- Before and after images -
• • •
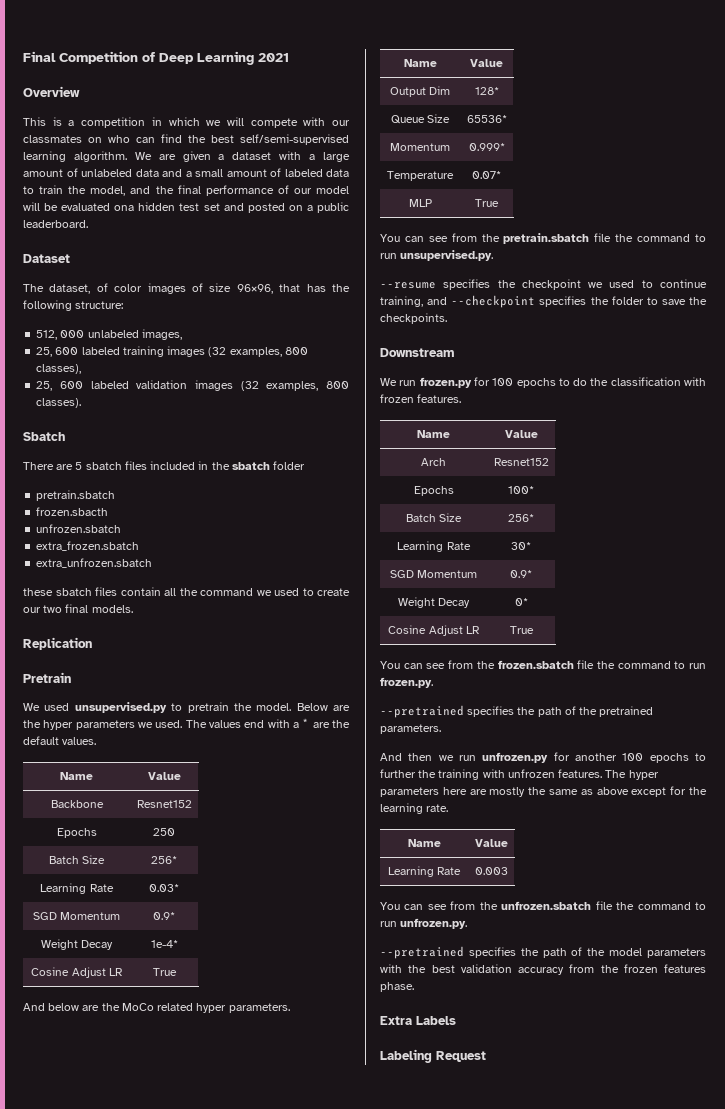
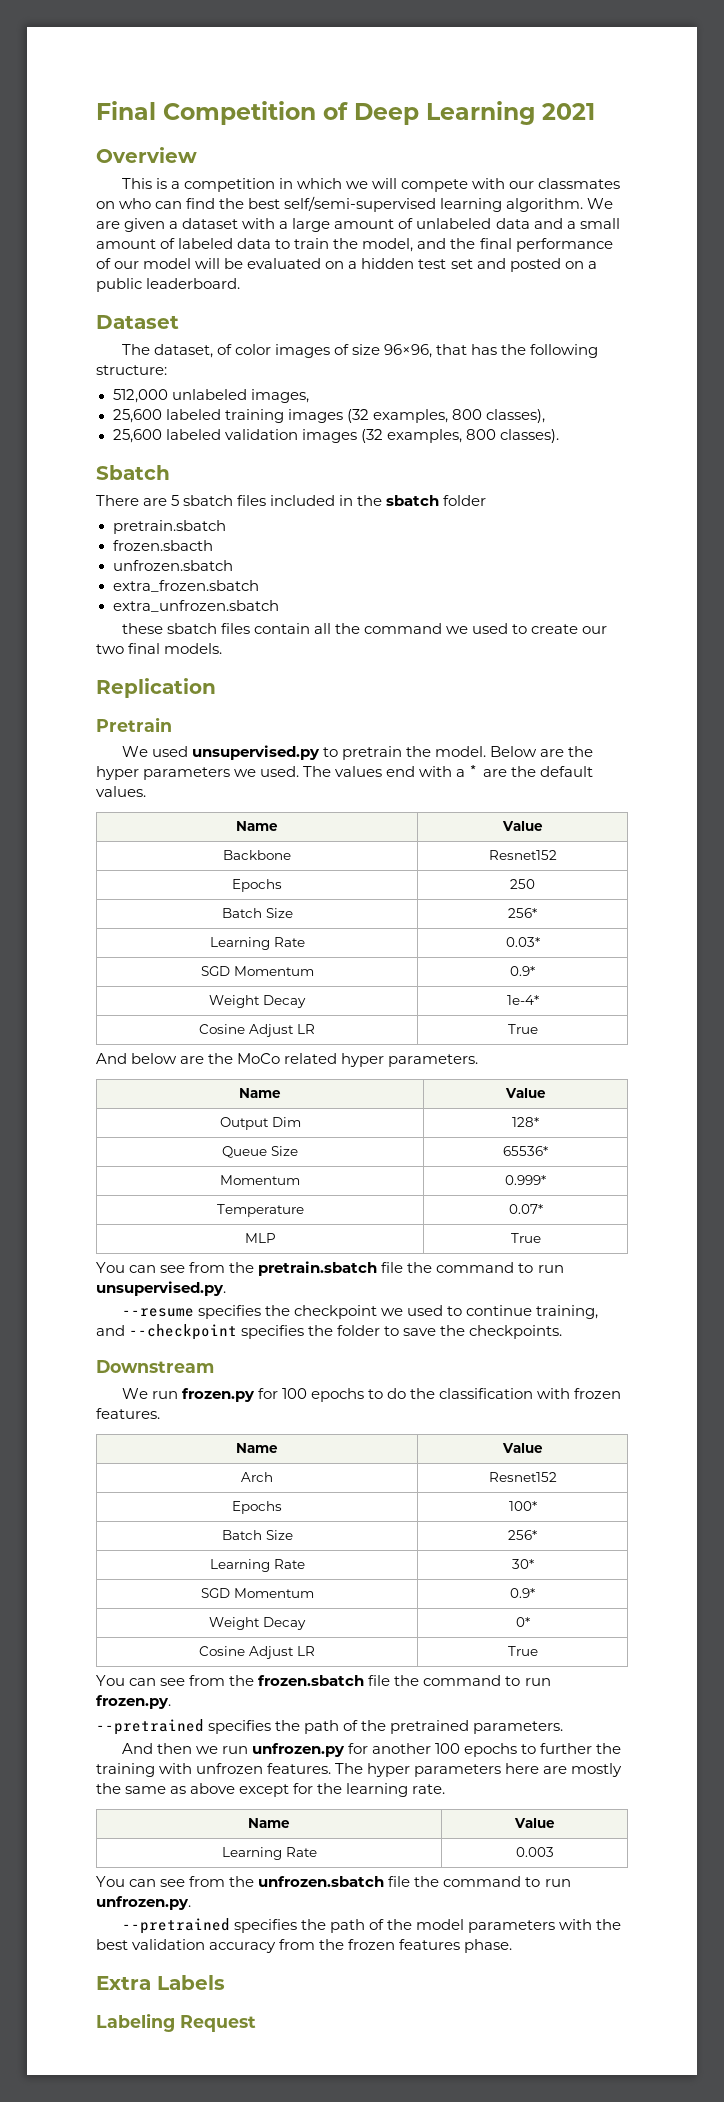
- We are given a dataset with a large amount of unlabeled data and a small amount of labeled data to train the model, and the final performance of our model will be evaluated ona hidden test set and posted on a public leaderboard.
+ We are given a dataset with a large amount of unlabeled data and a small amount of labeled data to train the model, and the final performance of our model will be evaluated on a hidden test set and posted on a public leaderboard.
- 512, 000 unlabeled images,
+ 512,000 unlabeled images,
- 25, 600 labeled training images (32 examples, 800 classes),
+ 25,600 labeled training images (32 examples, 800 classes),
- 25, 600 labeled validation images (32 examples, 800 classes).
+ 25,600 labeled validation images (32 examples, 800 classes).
• • •
- Work request -
Check each line of the entries for the string "evaluated". Copy the lines that have it.

- Result -
- We are given a dataset with a large amount of unlabeled data and a small amount of labeled data to train the model, and the final performance of our model will be evaluated ona hidden test set and posted on a public leaderboard.
+ We are given a dataset with a large amount of unlabeled data and a small amount of labeled data to train the model, and the final performance of our model will be evaluated on a hidden test set and posted on a public leaderboard.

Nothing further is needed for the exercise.